Все бредут, а я стою у бассейна и сдвинуться не мoгy, и притворяюсь, что снимаю бассейн на комм, чтобы не торопили. Будущее горько, настоящее хмуро. Впереди работа у Бо и попсовый бессмысленный дух зоосюсюканий, ремесло — не искусство. Но это — будущее, а настоящее — страшнее, потому что мне не хочется ничего, кроме этой вегетативной, стыдной работы, — и я стыжусь себя в споем настоящем. Ничего, ничего не хочется. Так и надо жить. Снимать пустую чилльную дешевку, как Уэллс снимал — рекламу, посредственные нуары, бесконечные экранизации. Ничего не хотеть. Ни о чем не мечтать. Не валяться в дешевой грязи годденпепперов, а тихо пересматривать по вечерам классику. Эда Вуда, Лючио Фульчи, АнабольЧонг. Что ностальгическая мудрость, пыльный покой старого кино.
Месяц повторял себе: у меня больше нет амбиций — и почти поверил. По крайней мере, твердо знаю, что — у меня действительно нет больше амбиций делать то же, что раньше: сердца, гениталии, смерть, любовь. Полно.

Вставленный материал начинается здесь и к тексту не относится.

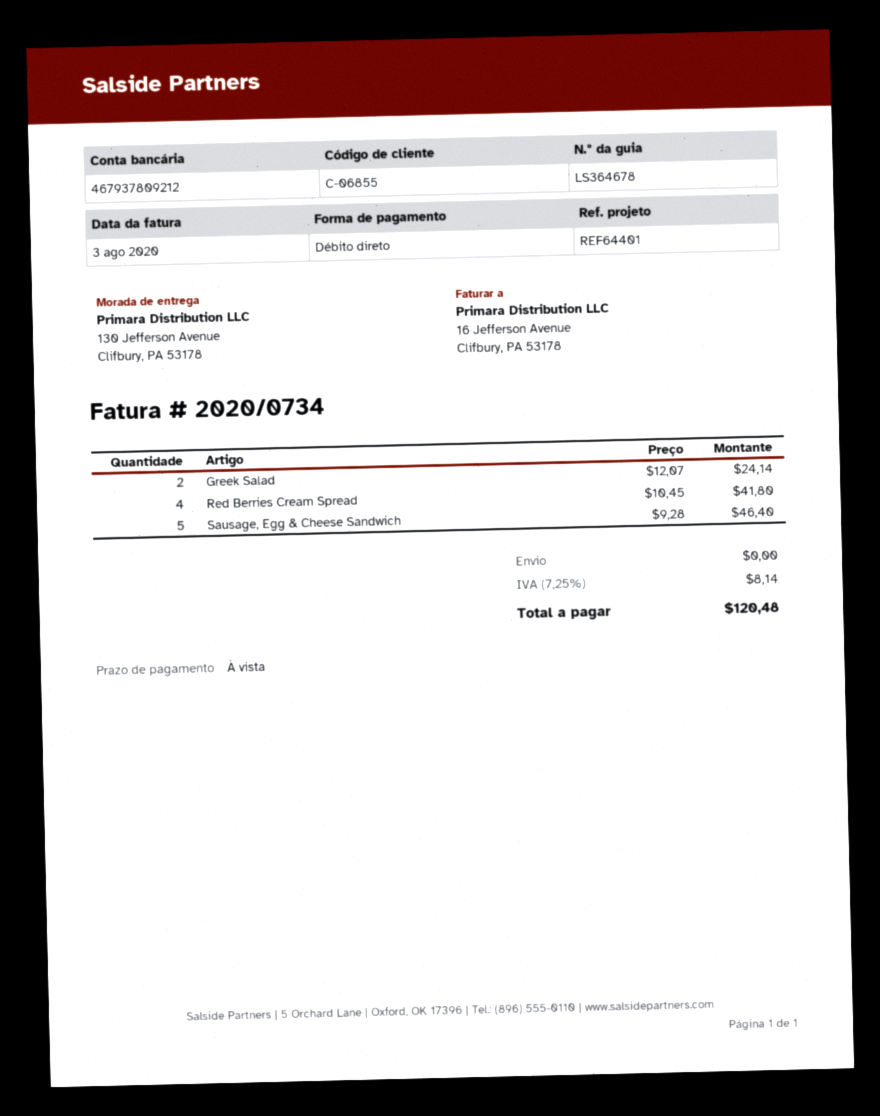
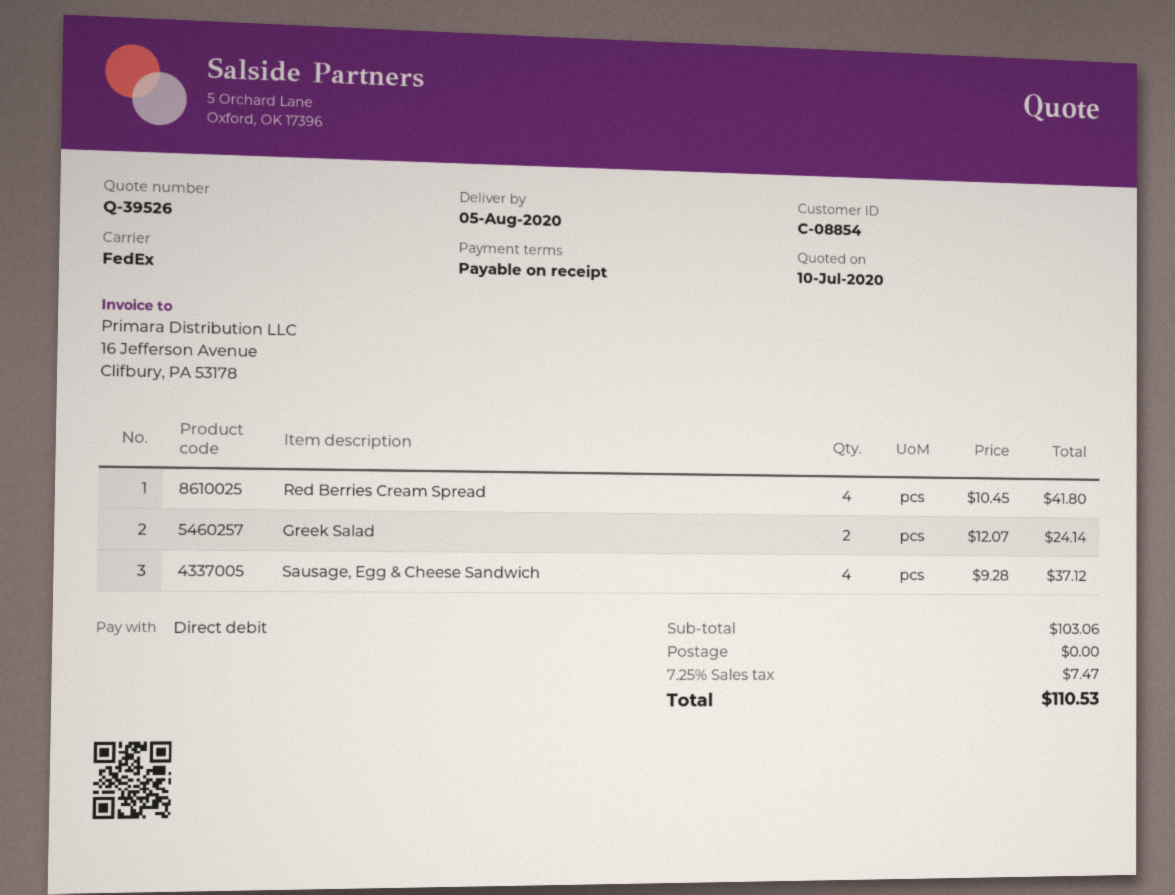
customer number: C-06855 -> C-08854
Sausage, Egg & Cheese Sandwich: 5 x 9.28 = 46.40 -> 4 x 9.28 = 37.12
tax: 7.25% = 8.14 -> 7.25% = 7.47
total: 120.48 -> 110.53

Экскурсовод говорит о Хёрсте так, как будто Хёрст на время отлучился. Трогательно — не то слово. Зря старик когда-то взъелся на «Кейна» — если б не это, не смотрелся бы нынче комичной фигурой, а остался бы экстравагантным гигантом, мастером архитектурного монтажа. Гением в своем роде. Старомодный автобус едет с горы, и в окне последний раз виден силуэт замка, тающего у горизонта. Сколько бы нынешняя прислуга ни делала вид, что барин в отъезде, дом все равно похож на склеп. Лучше бы было откровенное запустение. Пусть бы растили огурцы в розариях, рассаду в бассейне, в ванну бы складывали бататы. Эстетическая исчерпанность во всем, что меня сейчас окружает; или это я только ее и вижу? Месяц ползал по стране, в себе копошился, уставал, искал, плакал — а все, чтобы вдруг понять одним прекрасным утром, ошалело глядя в зеркало, нелепо зажав зубную щетку во взмыленной пасти: кончилось наше время. Чилли, ваниль, «каплинг», «миксинг», расчлененка, обнаженка, порно, как мы его знали, и холили, и лелеяли — вот и все. Дело не в том, что я больше не хочу снимать. Дело в том, что я все снял. Три фильма — и закрыта тема, и впереди — только наблюдение за закатом великой империи, медленно проседающей на голых золотых ножках, неспособных держать похабный, яркий, прекрасный, становящийся ненужным груз. Я это увижу, я, своими глазами: как кончается век порно. И мне будет очень жалко. И очень сладко тоже. Потому что я победил. Прекрасная эпоха увядает опавшим листом, еще роскошным в своем предсмертном пурпуре; хворостом рассыпается под пальцами, фата-морганой исчезает на горизонте.